- Battle of Ovidstown: Part of the Irish Rebellion
| Date | 19 June 1798 |
| Location | near Kilcock, County Kildare |
| Result | Government victory |

Belligerents
- British Army Irish loyalists;: United Irishmen

Commanders and leaders
- John Wolfe: William Aylmer

Strength
- ~400: ~4,000

Casualties and losses
- ~25 killed: ~200 killed

= Battle of Ovidstown =

Battle in the 1798 Irish Rebellion

The battle of Ovidstown was a military engagement between British Crown forces and United Irishmen rebels during the Irish Rebellion of 1798 near the town of Kilcock, County Kildare. Despite the initial failures experienced by the United Irishmen in County Kildare during the first months of the rebellion, the consolidation of government forces in the town of Naas and the priority given by the Dublin Castle administration to suppress the Wexford Rebellion in County Wexford meant that much of the county remained in rebel hands since the outbreak of the rebellion. Towns such as Prosperous and Clane were in rebel hands, while towns such as Maynooth, Kilcock and Kildare had been attacked and briefly occupied by the rebels. By 19 June, however, neighbouring County Meath had been judged sufficiently pacified to allow for government forces to be dispatched from that county into Kildare to recapture rebel-held territory.

A British force commanded by John Wolfe and consisting of roughly 400 troops (consisting of detachments from the 5th Dragoon Guards, a Highland regiment and the yeomanry) and two pieces of artillery were dispatched from Trim on 18 June to locate and defeat a rebel force commanded by William Aylmer. When Aylmer received news of the approaching force, he rallied his men and decided to engage them head on, choosing to make a stand at Ovidstown Hill, which was situated approximately three miles south-west of Kilcock. On the eve before the battle, Aylmer's rebels received word from an unknown source that the door to the wine cellar in a nearby deserted big house, Hortland House, was open. A group of rebels went to the big house, where they looted the cellar and brought all the wine they could carry back to their camp. Many rebels in the camp quickly became drunk after drinking the looted wine, which contributed to their poor performance during the battle.

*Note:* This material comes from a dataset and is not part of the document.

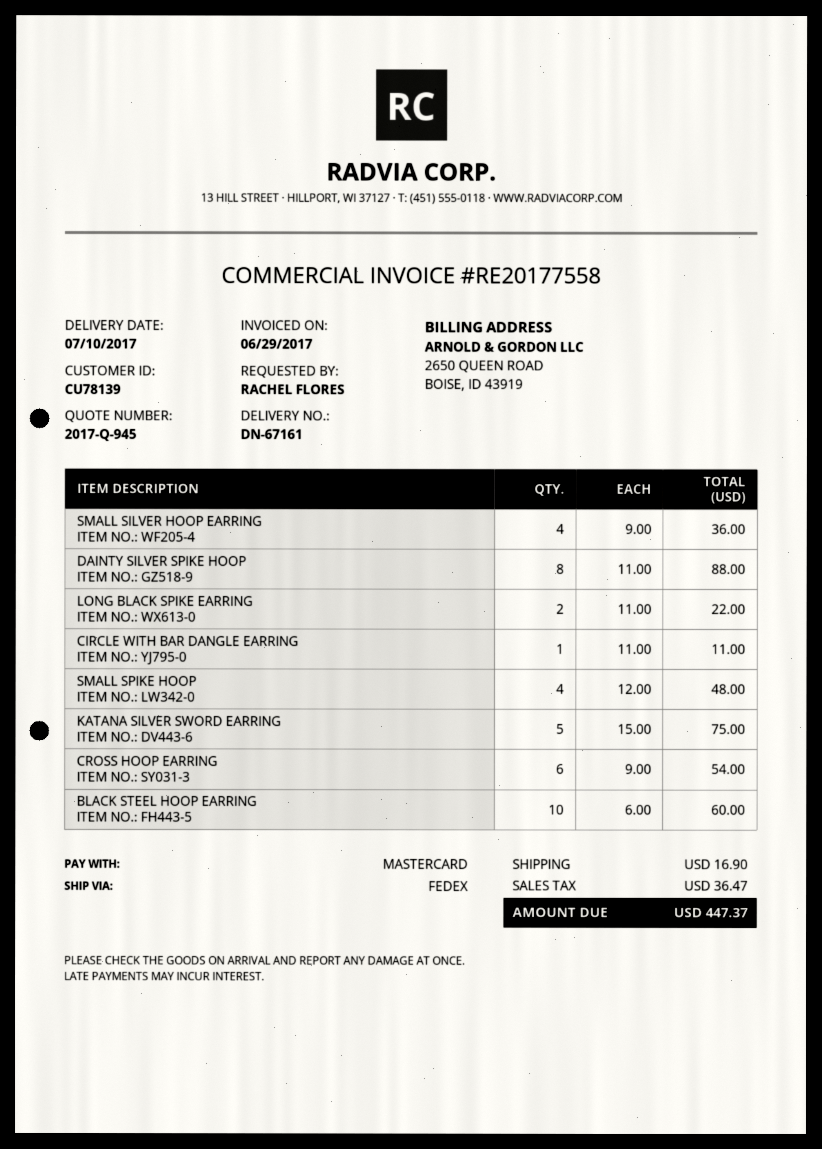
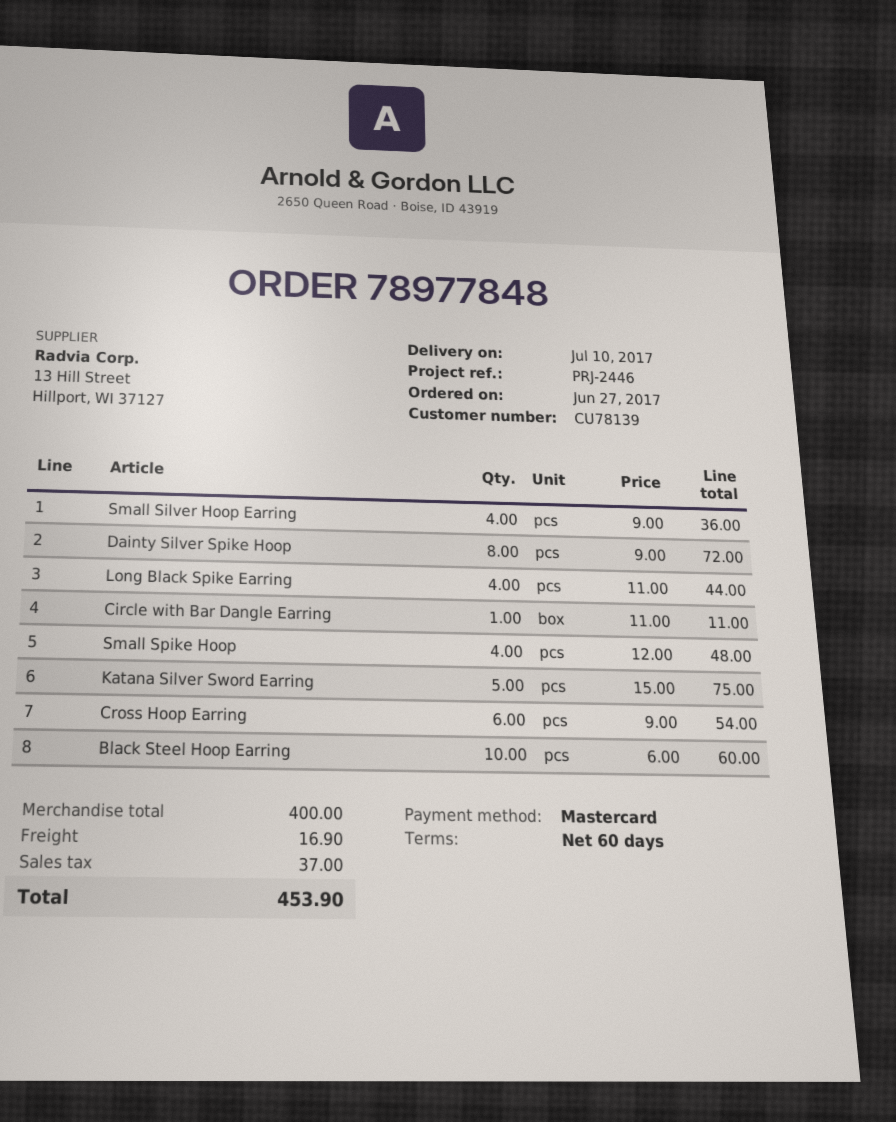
DAINTY SILVER SPIKE HOOP: 8 x 11.00 = 88.00 -> 8 x 9.00 = 72.00
LONG BLACK SPIKE EARRING: 2 x 11.00 = 22.00 -> 4 x 11.00 = 44.00
tax: 36.47 -> 37.00
total: 447.37 -> 453.90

Almost 4,000 rebels had mustered under Aylmer's command by the time that the approaching British force was spotted, and Aylmer ordered his men to conceal themselves behind ditches on both sides of a local road in an attempt to launch an ambush. However, this attempt failed when a detachment of Highland light infantry attacked both rebel flanks, driving them back and routing them. Despite their initial successes, the British force was unable to organise their cavalry in time to pursue the retreating rebel flanks across the broken terrain; the force was also unable to deploy their artillery in time. Attempting to take advantage of the respite that these events gave him, Aylmer ordered his men to launch a charge before the British could finish deploying their cavalry and artillery. However, the charge eventually petered out due to hesitation among the rebel ranks, and the rebels ultimately merely occupied a position covered by hedges.

This gave the artillery enough time to fire several grapeshot rounds into the massed rebels, who were now forced to abandon their positions and were subsequently exposed to volleys of musket fire from the Highlanders. Forced back onto the offensive, the rebels launched another charge, reaching the British lines and almost capturing the artillery gun, but they had left their left flank unprotected which gave the cavalry the opportunity to launch a counter-attack which routed the rebel attack. Rebel casualties amounted to roughly 200 men killed while the British force suffered approximately 25 troops killed. The dragoons and yeomanry continued to run down the fleeing rebels after the battle, inflicting further casualties on Aylmer's men. A detachment of dragoons under the command of Lieutenant-Colonel Stewart recaptured Prosperous (which had been held by rebels since the Battle of Prosperous) on 19 June. Aylmer relocated his remaining rebels to the Bog of Allen where they linked up with rebels from Wexford led by Anthony Perry.